Personal information
- Born: 8 June 1995 (age 31)

Sport
- Country: Croatia
- Sport: Karate
- Weight class: +84 kg
- Events: Kumite; Team kumite;

Medal record
Men's karate
Representing Croatia
World Championships
| Bronze medal – third place | 2016 Linz | Kumite +84 kg |
| Bronze medal – third place | 2021 Dubai | Kumite +84 kg |
World Games
| Silver medal – second place | 2022 Birmingham | Kumite +84 kg |
| Silver medal – second place | 2025 Chengdu | Kumite +84 kg |
European Games
| Gold medal – first place | 2023 Kraków-Małopolska | Kumite +84 kg |
| Silver medal – second place | 2019 Minsk | Kumite +84 kg |
European Championships
| Gold medal – first place | 2021 Poreč | Team kumite |
| Gold medal – first place | 2022 Gaziantep | Kumite +84 kg |
| Gold medal – first place | 2024 Zadar | Kumite +84 kg |
| Silver medal – second place | 2025 Yerevan | Kumite +84 kg |
| Silver medal – second place | 2025 Yerevan | Team kumite |
| Bronze medal – third place | 2017 İzmit | Team kumite |
| Bronze medal – third place | 2019 Guadalajara | Kumite +84 kg |
| Bronze medal – third place | 2019 Guadalajara | Team kumite |
| Bronze medal – third place | 2023 Guadalajara | Kumite +84 kg |
| Bronze medal – third place | 2023 Guadalajara | Team kumite |
| Bronze medal – third place | 2026 Frankfurt | Kumite +84 kg |
Mediterranean Games
| Gold medal – first place | 2022 Oran | Kumite +84 kg |
| Silver medal – second place | 2026 Taranto | Kumite +84 kg |

= Anđelo Kvesić =

Croatian karateka (born 1995)

Anđelo Kvesić (born 8 June 1995) is a Croatian karateka.
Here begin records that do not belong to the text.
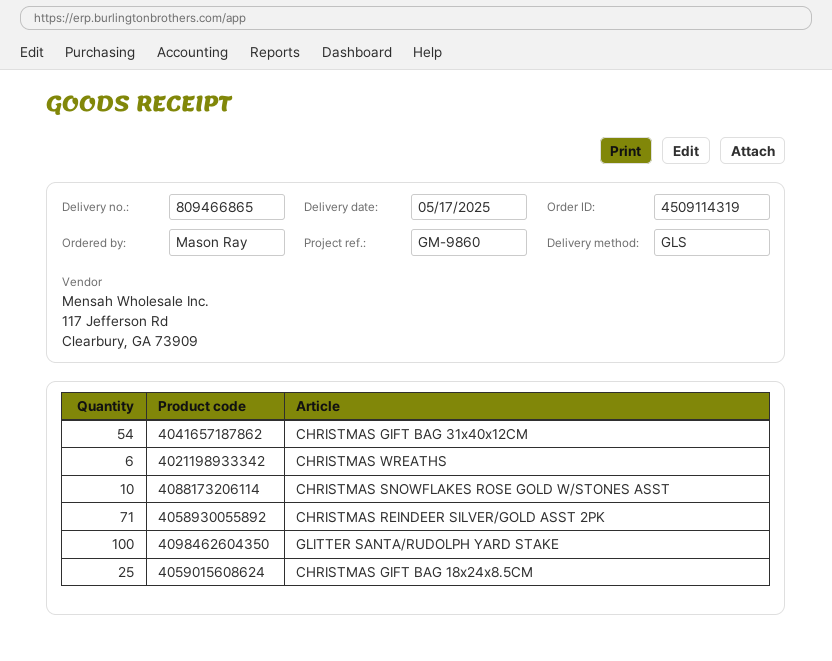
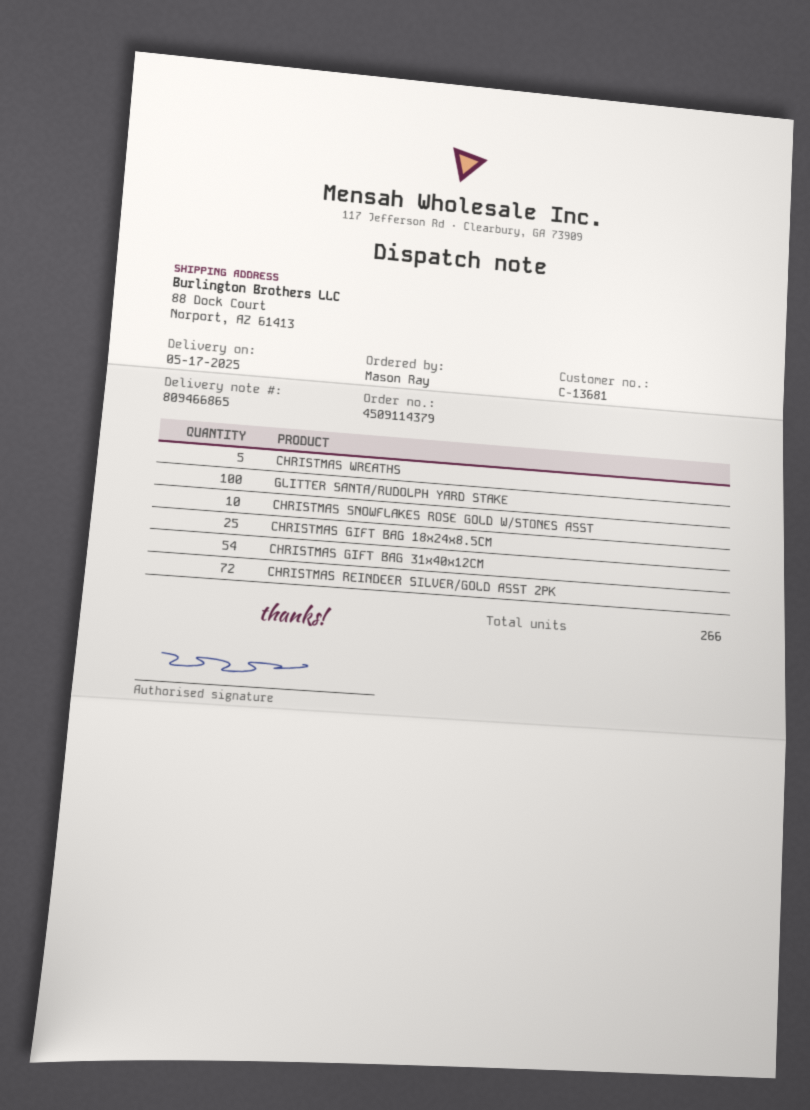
order number: 4509114319 -> 4509114379
CHRISTMAS WREATHS: 6 -> 5
CHRISTMAS REINDEER SILVER/GOLD ASST 2PK: 71 -> 72

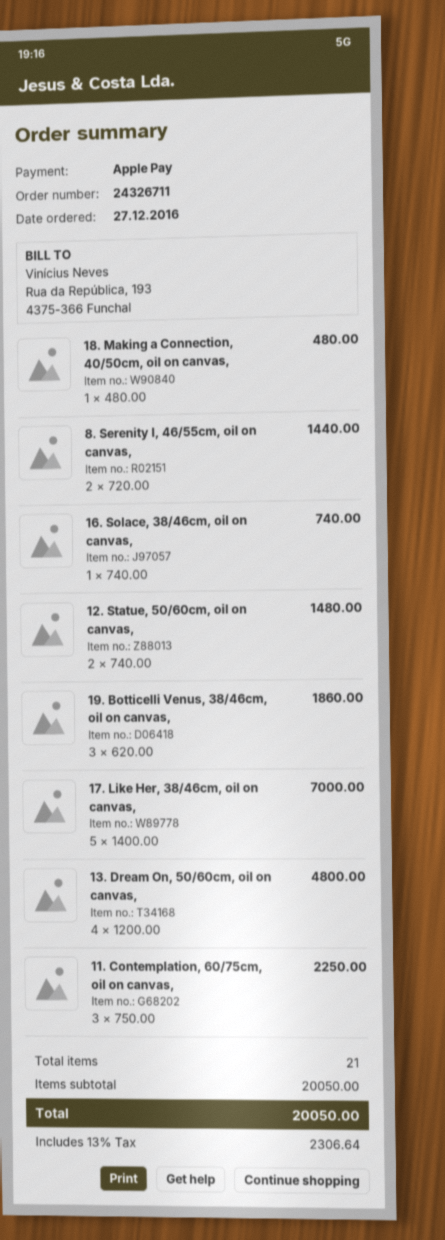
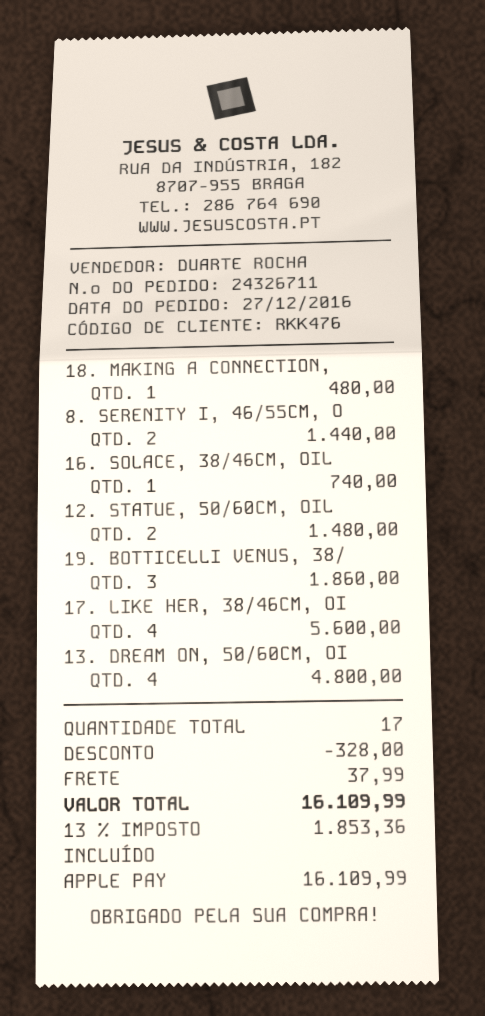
17. Like Her, 38/46cm, oil on canvas,: 5 for 7000.00 -> 4 for 5600.00
11. Contemplation, 60/75cm, oil on canvas,: 3 for 2250.00 -> none
total quantity: 21 -> 17
discount: none -> 328.00
shipping: none -> 37.99
tax: 13% = 2306.64 -> 13% = 1853.36
total: 20050.00 -> 16109.99

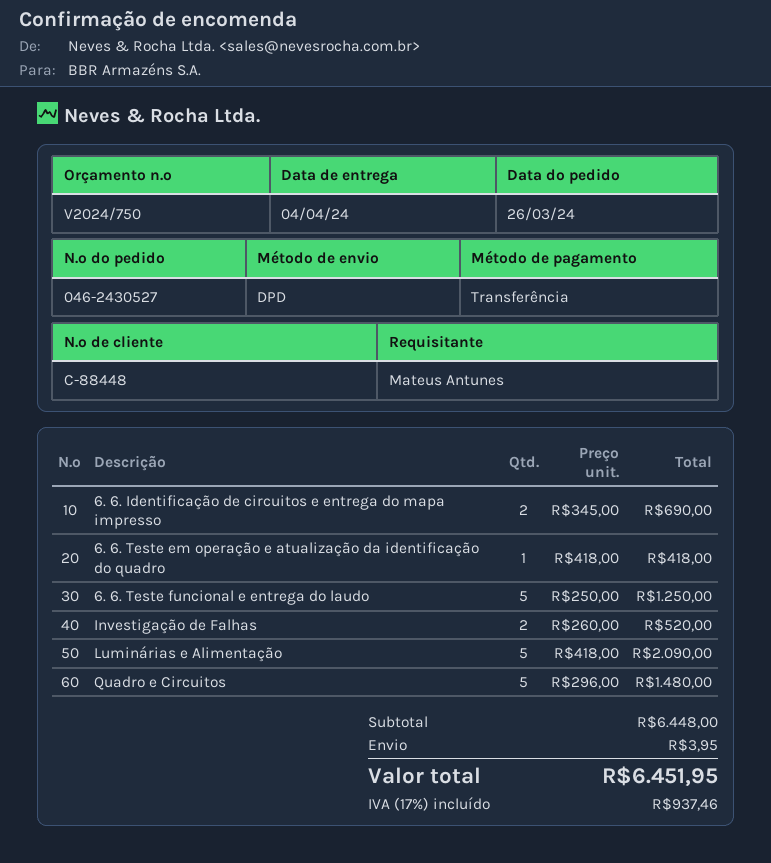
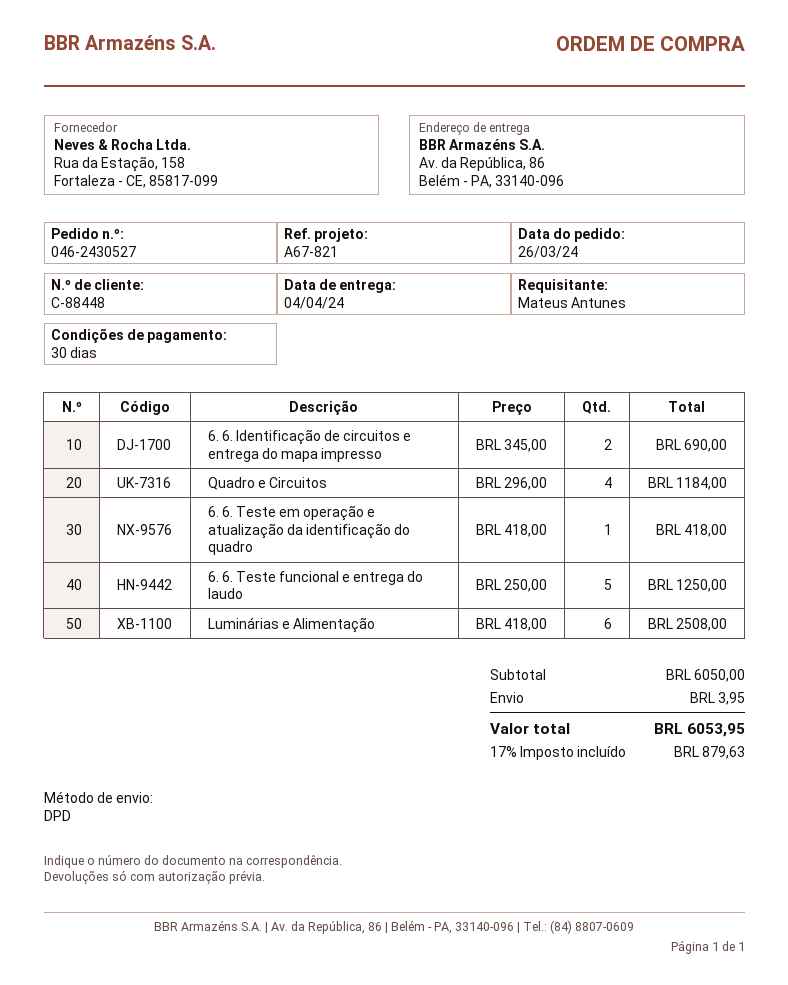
Investigação de Falhas: 2 x 260.00 = 520.00 -> none
Luminárias e Alimentação: 5 x 418.00 = 2090.00 -> 6 x 418.00 = 2508.00
Quadro e Circuitos: 5 x 296.00 = 1480.00 -> 4 x 296.00 = 1184.00
subtotal: 6448.00 -> 6050.00
tax: 17% = 937.46 -> 17% = 879.63
total: 6451.95 -> 6053.95

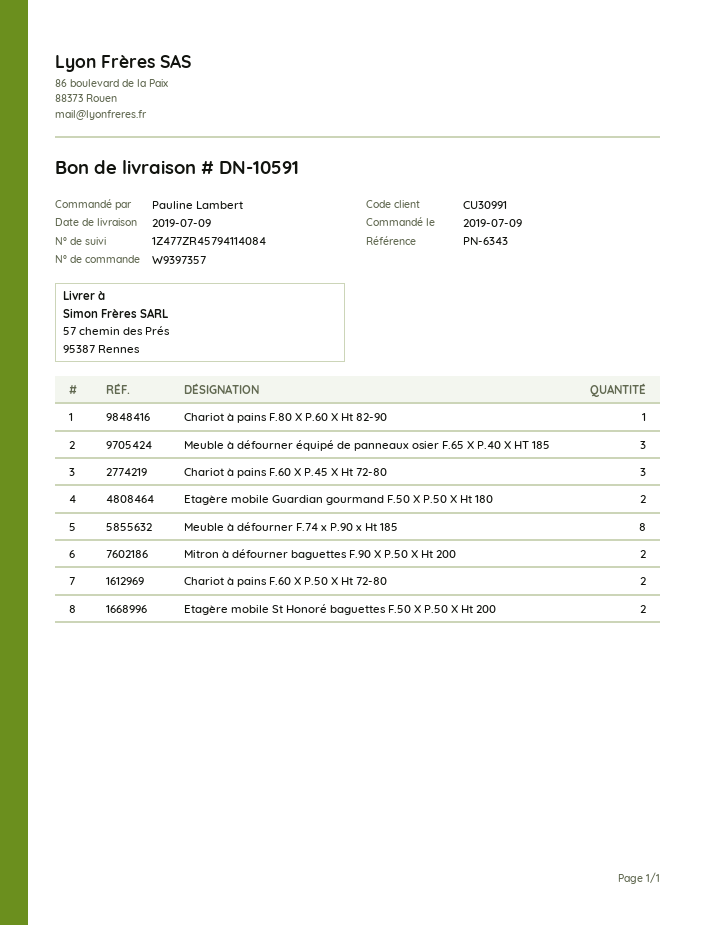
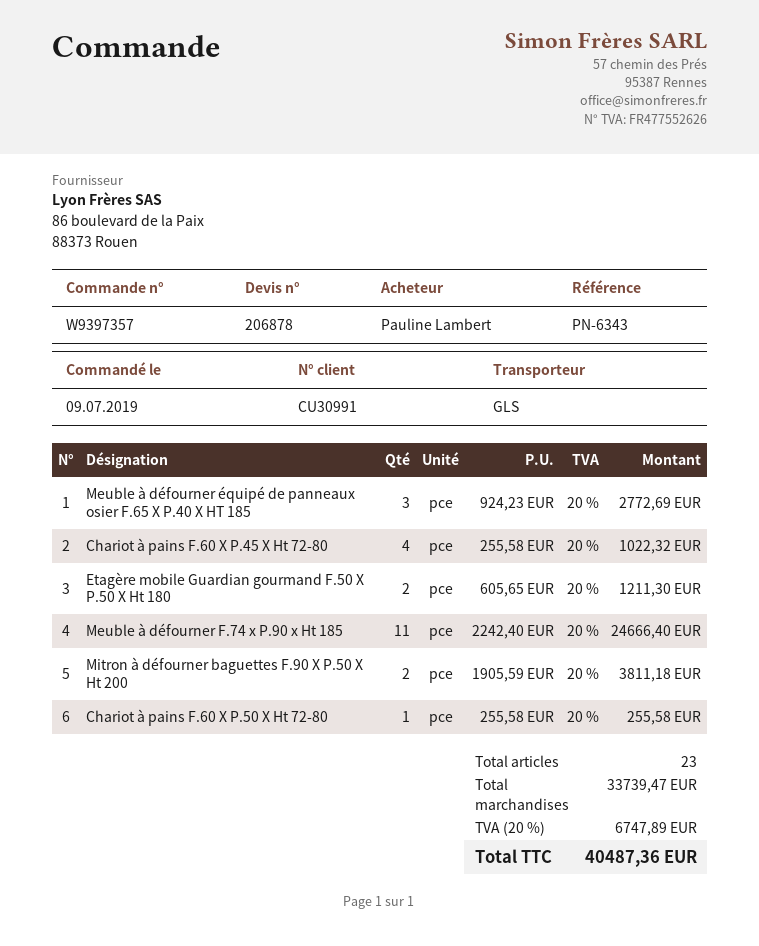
Chariot à pains F.80 X P.60 X Ht 82-90: 1 -> none
Chariot à pains F.60 X P.45 X Ht 72-80: 3 -> 4
Meuble à défourner F.74 x P.90 x Ht 185: 8 -> 11
Chariot à pains F.60 X P.50 X Ht 72-80: 2 -> 1
Etagère mobile St Honoré baguettes F.50 X P.50 X Ht 200: 2 -> none

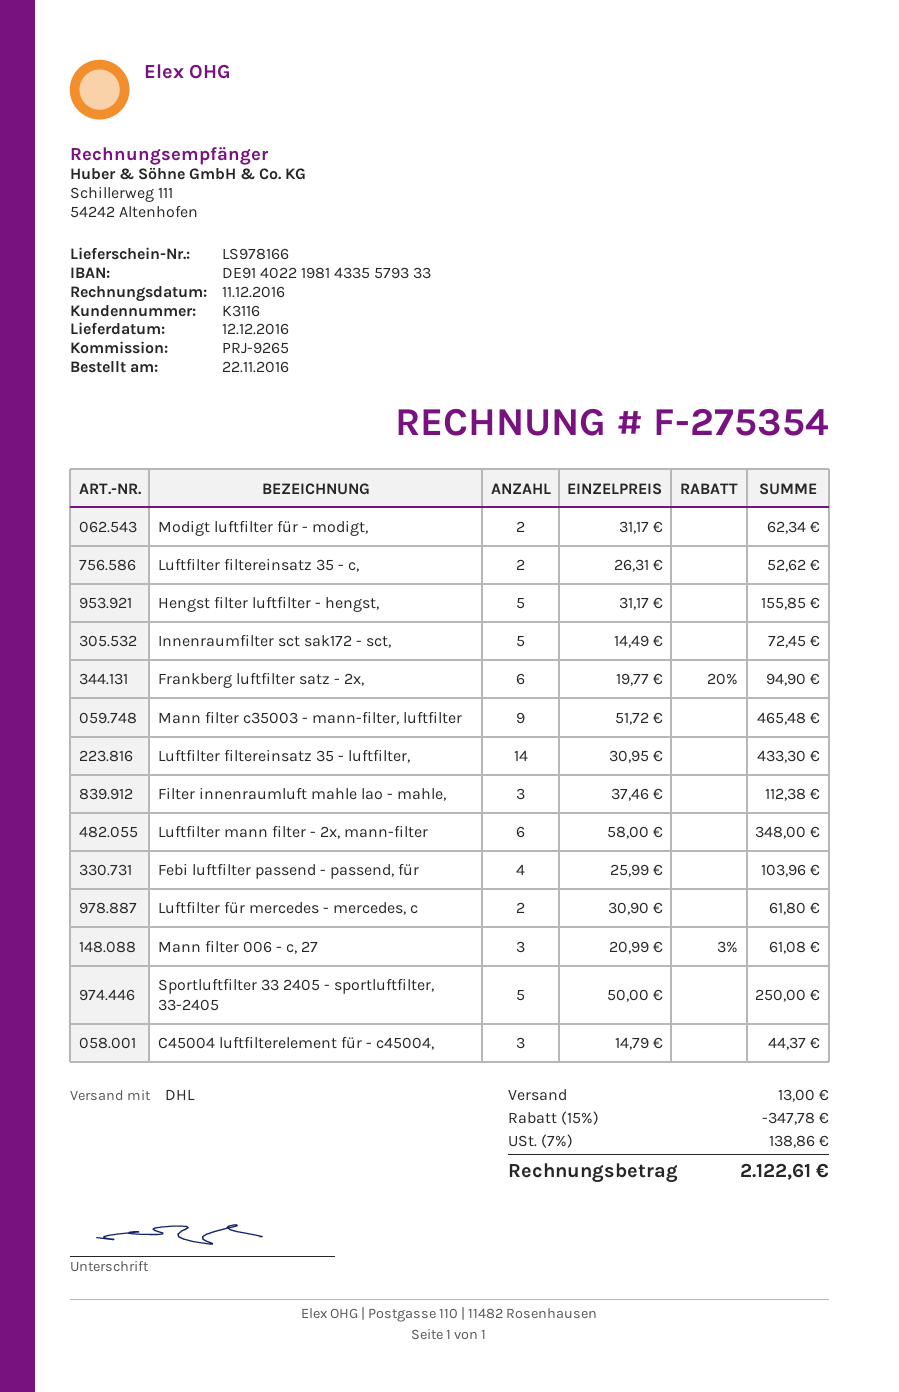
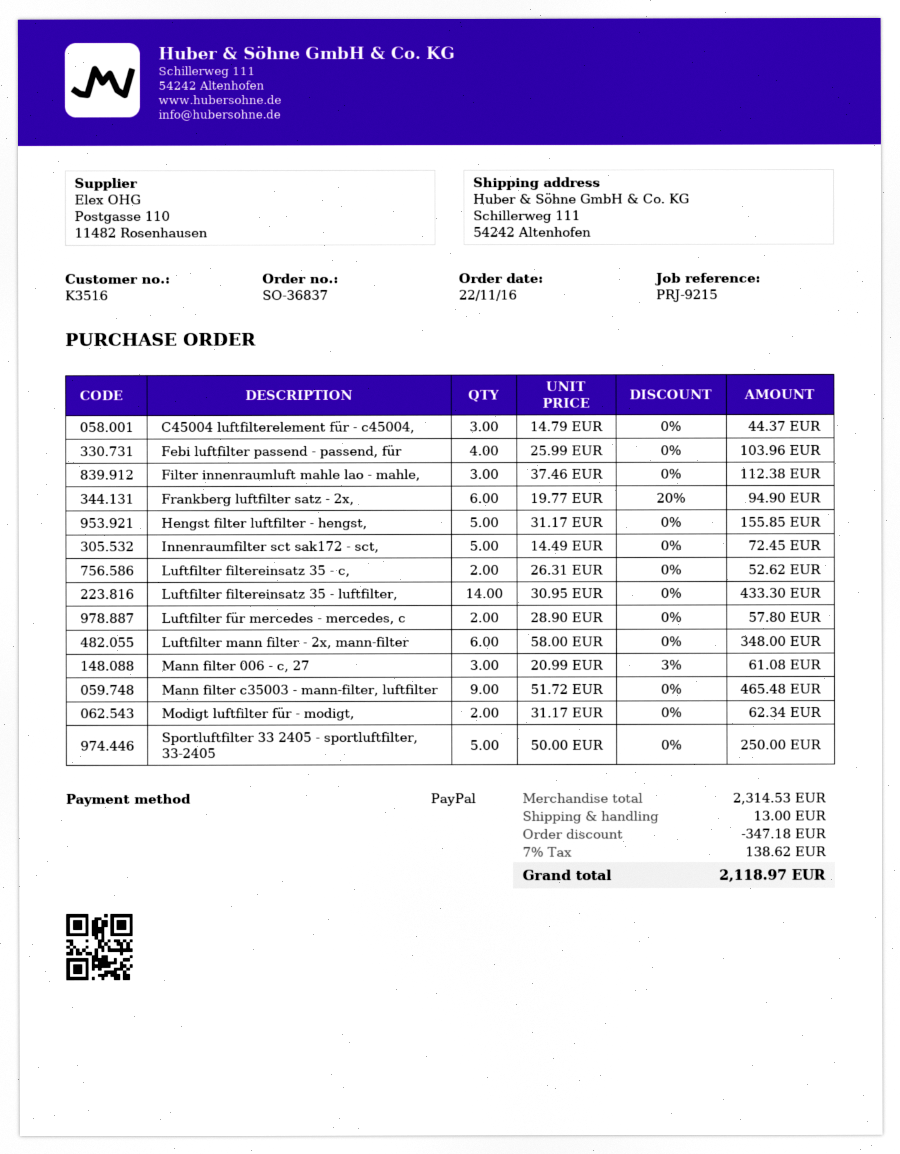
customer number: K3116 -> K3516
reference: PRJ-9265 -> PRJ-9215
Luftfilter für mercedes - mercedes, c: 2 x 30.90 = 61.80 -> 2 x 28.90 = 57.80
discount: 347.78 -> 347.18
tax: 7% = 138.86 -> 7% = 138.62
total: 2122.61 -> 2118.97

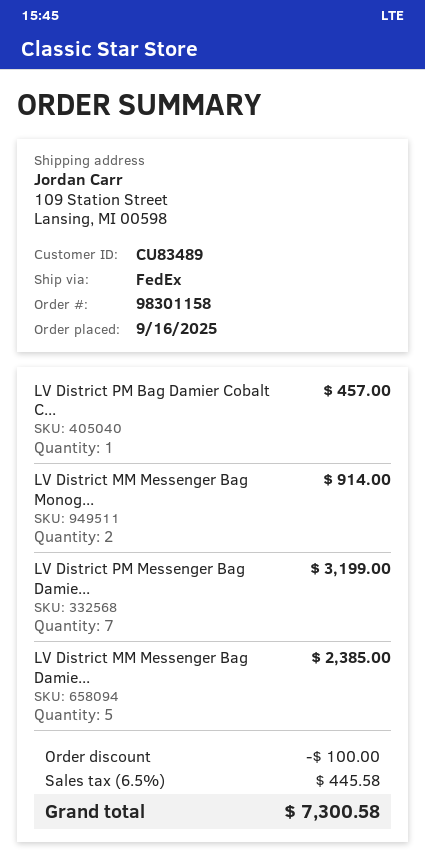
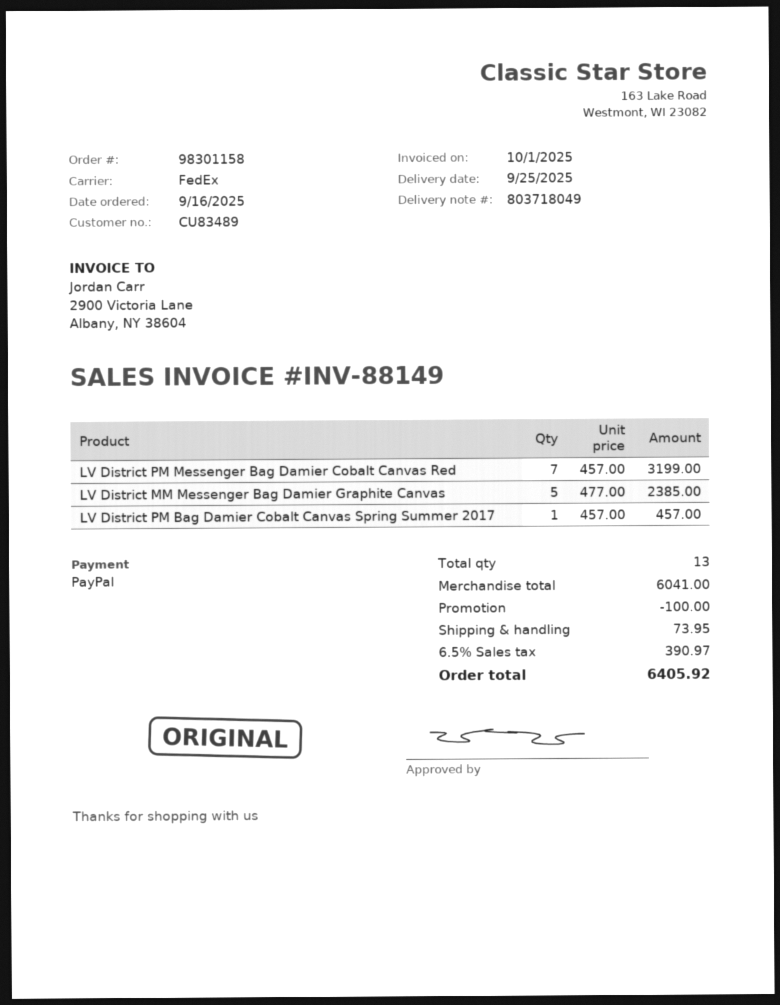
LV District MM Messenger Bag Monog...: 2 for 914.00 -> none
shipping: none -> 73.95
tax: 6.5% = 445.58 -> 6.5% = 390.97
total: 7300.58 -> 6405.92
He is a two-time gold medalist in the men's +84 kg event at the European Karate Championships. He is a two-time bronze medalist in his event at the World Karate Championships and a two-time medalist, including gold, at the European Games.

== Career ==

In 2017, Kvesić competed in the men's kumite +84 kg event at the World Games held in Wrocław, Poland. He was eliminated in the elimination round.

Kvesić won the silver medal in the men's kumite +84 kg event at the 2019 European Games held in Minsk, Belarus. In 2021, he won one of the bronze medals in the men's +84 kg event at the World Karate Championships held in Dubai, United Arab Emirates.

Kvesić won the gold medal in the men's kumite +84 kg event at the 2022 European Karate Championships held in Gaziantep, Turkey. He won the gold medal in the men's +84 kg event at the 2022 Mediterranean Games held in Oran, Algeria. In the final, he defeated Hocine Daikhi of Algeria. He won the silver medal in the men's kumite +84 kg event at the 2022 World Games held in Birmingham, United States.

Kvesić won one of the bronze medals in the men's +84 kg event at the 2023 European Karate Championships held in Guadalajara, Spain. He also won one of the bronze medals in the men's team kumite event. A few months later, he won the gold medal in his event at the 2023 European Games held in Poland. During the gold medal match, his opponent Fatih Şen of Turkey was disqualified and no silver medal was awarded.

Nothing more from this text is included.